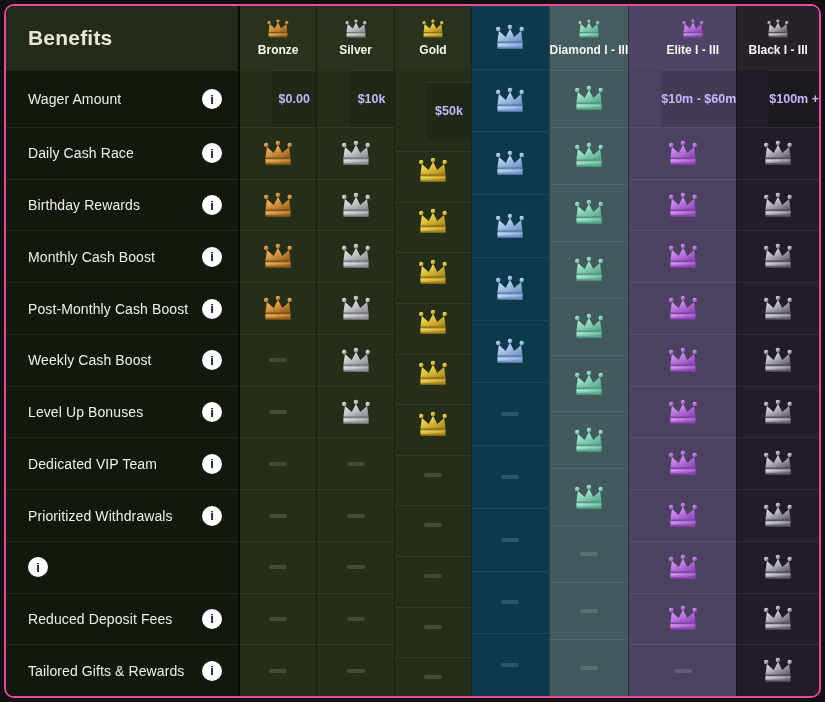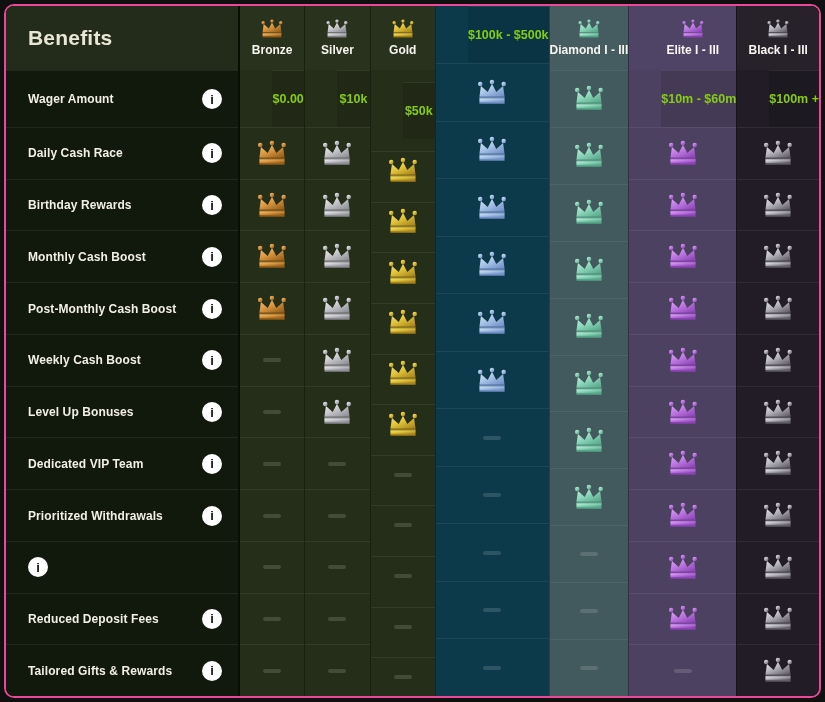--- a/index.html
+++ b/index.html
@@ -482,7 +482,6 @@
           </div>
         </div>
         <div class="tier-col" style="background: rgb(12, 58, 75);">
-    <div class="wager-cell">$100k - $500k</div>
   <div class="cell">
             <svg class="crown" viewBox="0 0 30 25" width="32" height="27">
     <circle cx="4" cy="4.6" r="2.1" fill="url(#cg3)"></circle>

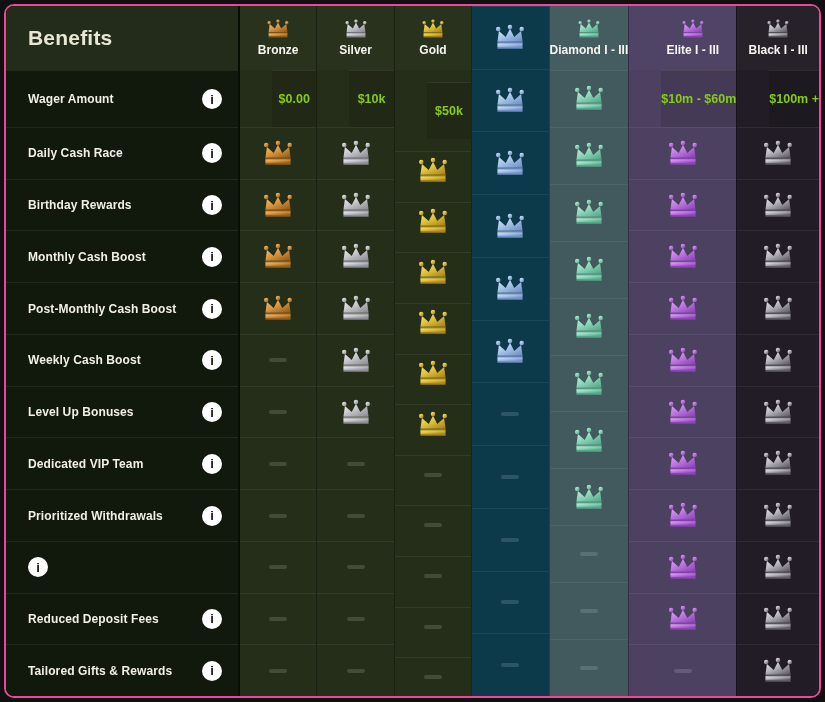--- a/index.html
+++ b/index.html
@@ -58,8 +58,8 @@
     flex: 0 0 56px;
   }
   .label-row .lbl {
-    font-size: 12px;
-    font-weight: 700;
+    font-size: 14px;
+    font-weight: 400;
     color: #f2efe4;
     letter-spacing: 0.1px;
   }

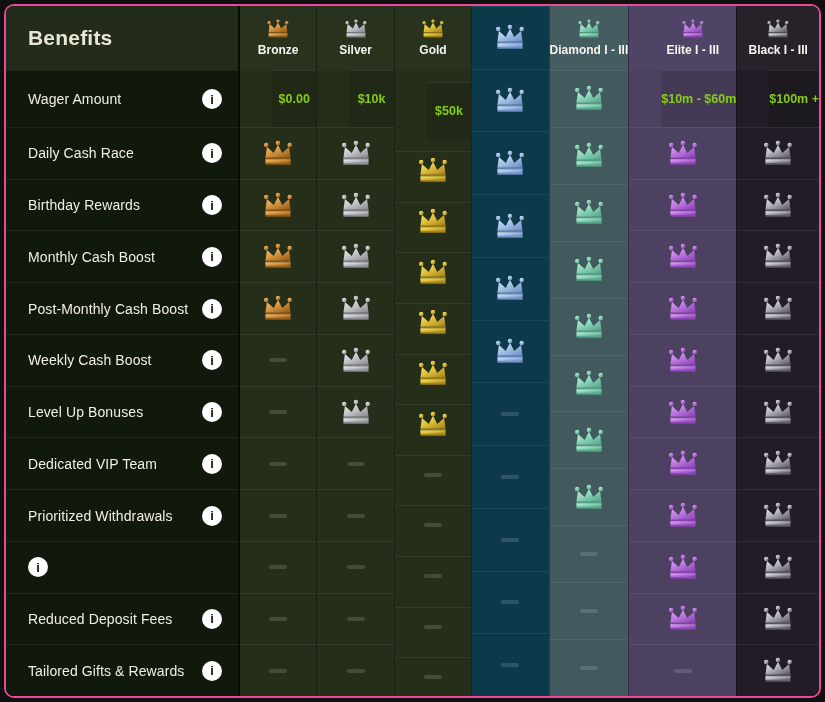--- a/index.html
+++ b/index.html
@@ -111,7 +111,7 @@
     justify-content: center;
     font-size: 12.5px;
     font-weight: 700;
-    color: #84cc16;
+    color: #c4b5fd;
     background: rgba(0,0,0,0.10);
     border-top: 1px solid rgba(255,255,255,0.07);
     white-space: nowrap;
______
* [About this exercise]
Transcribe all of the records above character for character. Exclude the pictures.

* [Task result]
--- a/index.html
+++ b/index.html
@@ -482,7 +482,6 @@
           </div>
         </div>
         <div class="tier-col" style="background: rgb(12, 58, 75);">
-    <div class="wager-cell">$100k - $500k</div>
   <div class="cell">
             <svg class="crown" viewBox="0 0 30 25" width="32" height="27">
     <circle cx="4" cy="4.6" r="2.1" fill="url(#cg3)"></circle>

--- a/index.html
+++ b/index.html
@@ -58,8 +58,8 @@
     flex: 0 0 56px;
   }
   .label-row .lbl {
-    font-size: 12px;
-    font-weight: 700;
+    font-size: 14px;
+    font-weight: 400;
     color: #f2efe4;
     letter-spacing: 0.1px;
   }

--- a/index.html
+++ b/index.html
@@ -111,7 +111,7 @@
     justify-content: center;
     font-size: 12.5px;
     font-weight: 700;
-    color: #84cc16;
+    color: #c4b5fd;
     background: rgba(0,0,0,0.10);
     border-top: 1px solid rgba(255,255,255,0.07);
     white-space: nowrap;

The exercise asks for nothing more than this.